As a recent infrastructure architect at NewPage Corporation (now Verso Corp), I had first-hand experience in running Microsoft SQL Server on SimpliVity hyperconverged infrastructure.
NewPage runs more than 30 SQL databases, including a 3.4TB Microsoft SQL Server Data Warehouse. In most cases, these were business-critical, so performance was always a top consideration when selecting IT infrastructure equipment.
One of the key challenges for our organization was the backup and disaster recovery of Microsoft SQL Servers. For years our database administrators (DBAs) have relied on Microsoft SQL’s built-in tools, such as SQL Management Studio, for mining logs and backing up data. Even though NewPage had initially purchased a leading appliance based tapeless backup solution (I’ll refer to this vendor as “Complexity.”), the DBAs preferred their own tools because of several drawbacks with the solution.
NewPage found Complexity’s interface to be more difficult than expected, especially because of the complicated procedure of performing backups. Often, when running virtual machine (VM) snapshot-based backups, we would nearly bring down the applications due to the time to commit snapshots. The performance impact were unmanageable. The DBAs made it clear that they were not interested in changing the methods if it would cause more potential for failure and slow the restore process. After all, the DBAs are the true guardians of corporate data and their native tools had been fine for years.
Overall, Complexity’s SQL backups at NewPage involved the following limitations:
- Can only perform one backup at a time
- Cannot execute backups based on percent log full
- They were much slower than native SQL backups
- Scheduled backups are sometimes late if they run on other servers
- SLAs were missed due to “daily maintenance windows” for garbage collection
In addition, Complexity’s solution was just average for disaster recovery. Restores were slow and cumbersome. Logs had to be rerun and errors corrected. It was nearly as expensive as purchasing SAN storage, but dedicated only to backup, and it provided no additional benefits.
After the first backups with the Complexity’s solution, we needed to replicate the data to the grid off-site. It took six days initially, leaving us running tape jobs during the seed to ensure that off-site requirements were met. After the replication was in sync, we had to test disaster recovery by restoring all that data to the primary storage, which can be a very long process depending on the size of the machine. Additionally, the cost to scale out was much higher than we had anticipated. Complexity recommended adding yet another solution on top of our existing purchase, but we were not going to throw more money at the backup environment beyond what we had already spent.
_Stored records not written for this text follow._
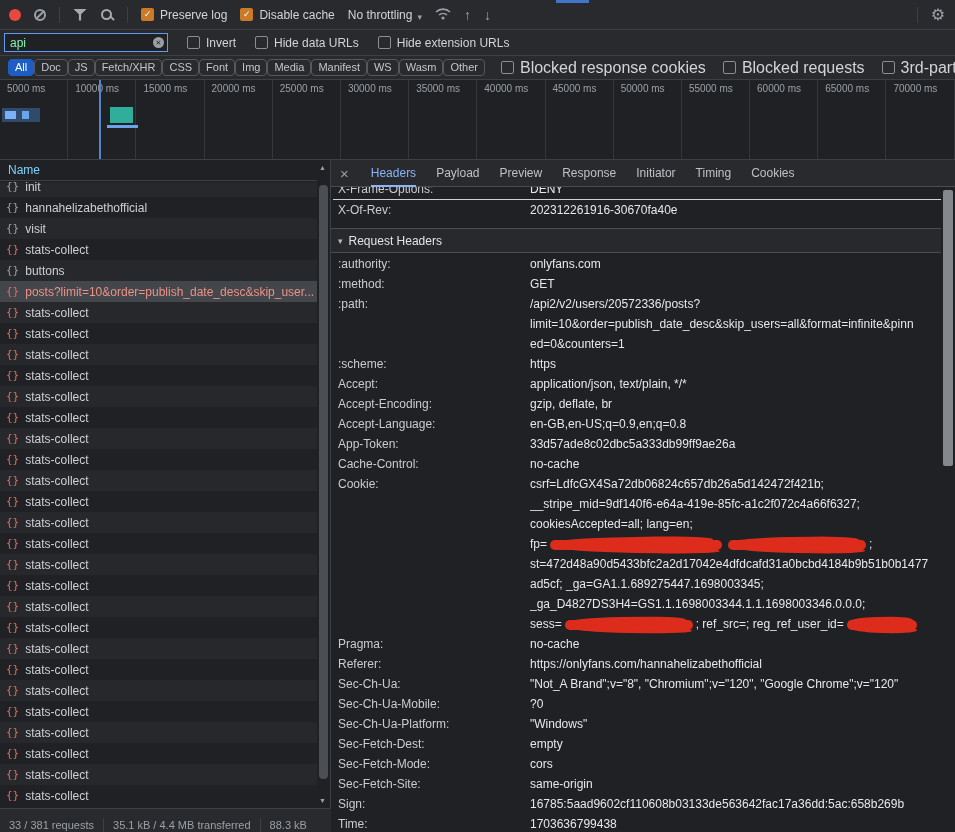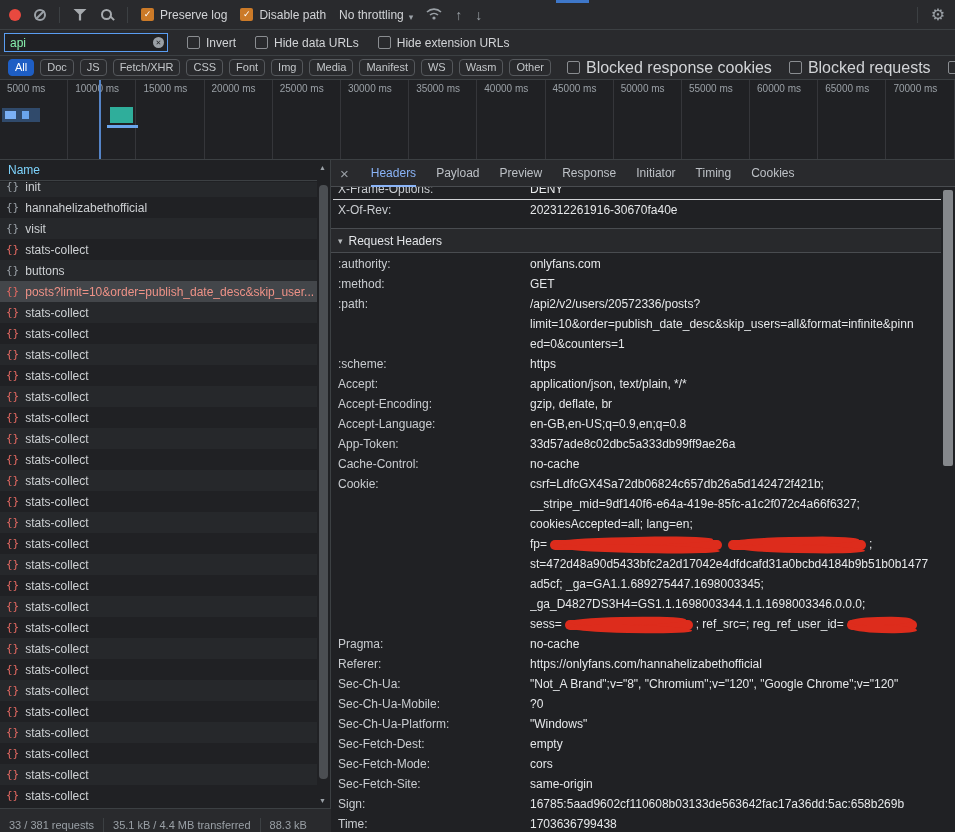--- a/index.html
+++ b/index.html
@@ -141,7 +141,7 @@
       <span class="cb on">
           <b>✓</b>
         </span>
-      <span>Disable path</span>
+      <span>Disable cache</span>
     </label>
     <span class="dd">
       <span>No throttling</span>

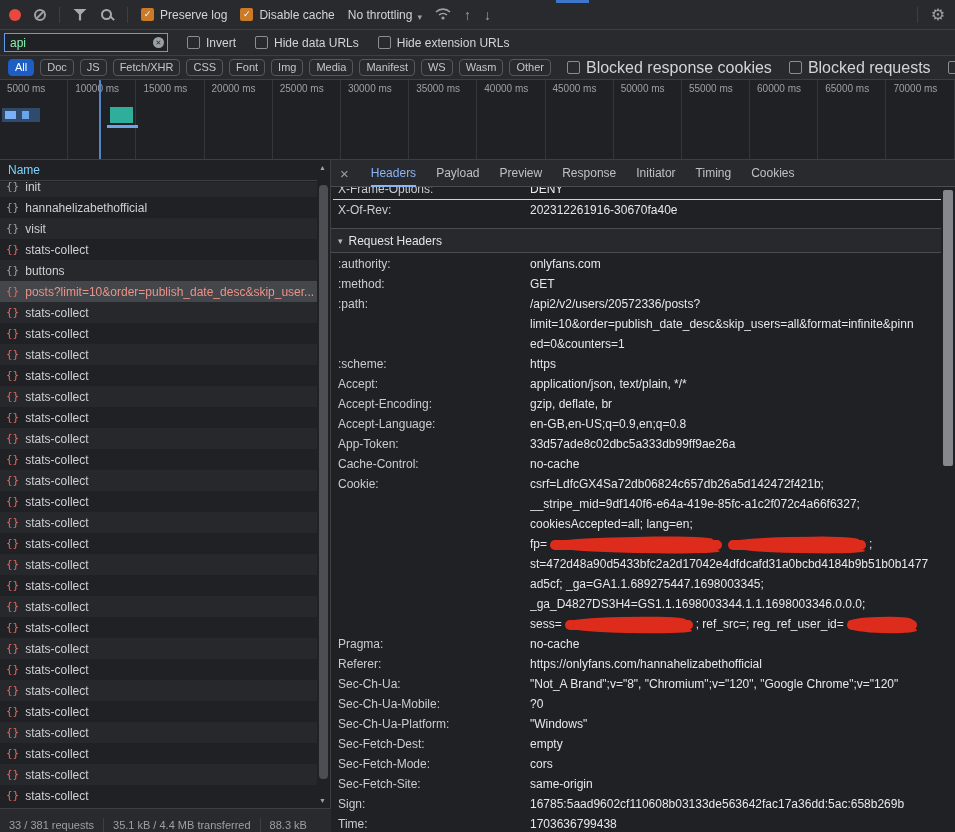--- a/index.html
+++ b/index.html
@@ -45,7 +45,7 @@
   
   .tb3{position:absolute;left:0;top:56px;width:955px;height:24px;background:#292a2d;
     border-bottom:1px solid #3c4043;display:flex;align-items:center;padding-left:8px}
-  .chips{display:flex;align-items:flex-end;gap:6px}
+  .chips{display:flex;align-items:flex-end;}
   .chip{height:17px;line-height:15px;padding:0 6px;border:1px solid #55585c;border-radius:4px;
     color:#c3c6c9;font-size:11px;white-space:nowrap}
   .chip.sel{background:#1e5ec4;border-color:#1e5ec4;color:#fff}

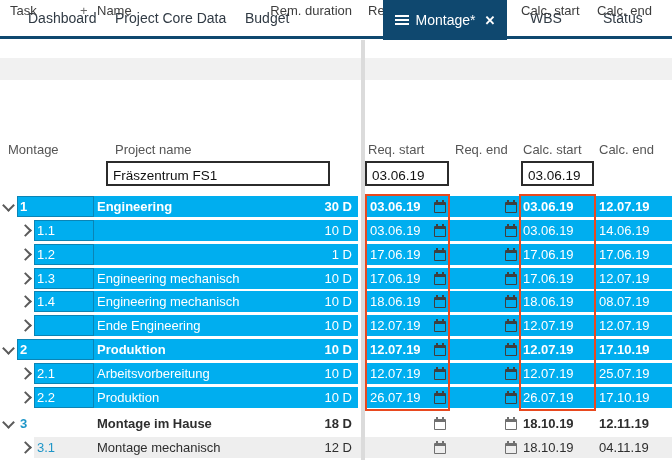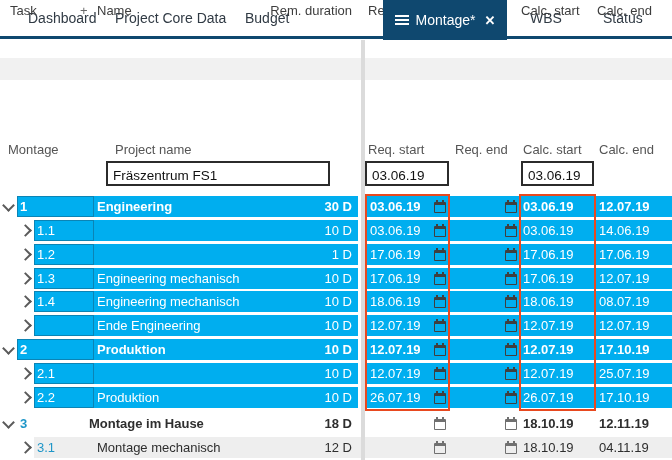--- a/index.html
+++ b/index.html
@@ -191,6 +191,7 @@
         <div class="bar" style="left: 366px; width: 306px;"></div>
         <div class="taskcell" style="left: 34px; width: 60px;"></div>
         <span class="rtxt tasknum-w" style="left: 37px;">2.1</span>
+        <span class="rtxt w" style="left: 97px;">Arbeitsvorbereitung</span>
         <span class="dur w">10 D</span>
         <span class="rtxt w" style="left: 370px;">12.07.19</span>
         <span class="cal cal-dark" style="left: 434px;"></span>

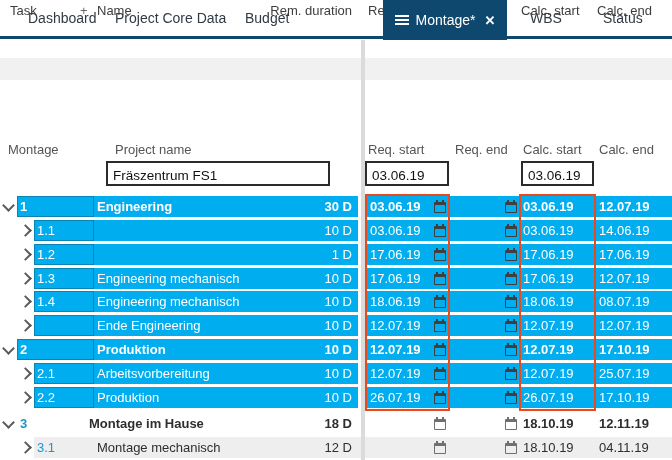--- a/index.html
+++ b/index.html
@@ -216,7 +216,7 @@
       <div class="row" style="top: 413px;">
         <span class="chev down" style="left: 4px;"></span>
         <span class="rtxt tasknum-t b" style="left: 20px;">3</span>
-        <span class="rtxt b" style="left: 89px;">Montage im Hause</span>
+        <span class="rtxt b" style="left: 97px;">Montage im Hause</span>
         <span class="dur b">18 D</span>
         <span class="rtxt b" style="left: 370px;"></span>
         <span class="cal cal-gray" style="left: 434px;"></span>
Turning to Hyperconvergence
When we started looking at an infrastructure refresh, we focused on hyperconverged infrastructure, and specifically, SimpliVity. We had seen their demo at Gartner Data Center Conference in 2013 and were interested in both the VM mobility as well as the potential for cost reduction.
SimpliVity is unique versus other solutions in the market – it includes native data protection. By “native” I mean built in—at no extra charge. This includes implicit disaster recovery, if you have it at multiple sites.
After we reviewed SimpliVity’s hyperconverged infrastructure and native data protection, what struck me was that my DBA would not object to the data protection features in SimpliVity’s solution. SimpliVity would actually enhance what my DBA already does.
With SimpliVity, we would simply add a “backup disk” to our servers as a target for the native log archive, as we had been doing. Our DBA would then truncate the SQL Server log file that’s targeted for backup. SimpliVity hyperconverged infrastructure would be the destination for the DBA’s log files. Then, we could simply replicate between the instances at my local and remote sites.
Disaster recovery is native too—that means you don’t need another box for log shipping. More importantly, you don’t need extra SQL Server licenses for the disaster recovery site. The replication goes directly to the primary storage at the other end – and long restores are a thing of the past. Databases can be back in action in literally 10 seconds, regardless of size.
NewPage’s before and after scenarios for backup and disaster recovery were dramatically different. For backup, our production workloads reside side-by-side with backup workloads. We also didn’t have to worry about a single-point-of-failure since there is redundancy across systems in the federation. This all helps from an efficiency standpoint since SimpliVity’s global deduplication eliminates duplicates across both production and backup workloads. Also, it’s a zero impact backup. Backup happens in the SimpliVity file system, so no read/write IO is occurring – a major drawback of Complexity’s solution. A full recovery of a SQL Server used to take 18 hours, but with SimpliVity, it only takes nine seconds, plus time to roll logs forward. That’s 0.002% of the time it used to take, which means a savings of 99.99998.
We were thrilled with the results. 150 VMs backing up nightly, start to finish offsite, all in an hour, and we ran it at 1/3 the cost of our legacy infrastructure! Hyperconvergence was a game-changer for NewPage, no more sleepless nights for our management around recoverability. Additionally, time spent setting up for disaster recovery testing or spinning out new Dev/GA environments couldn’t be easier.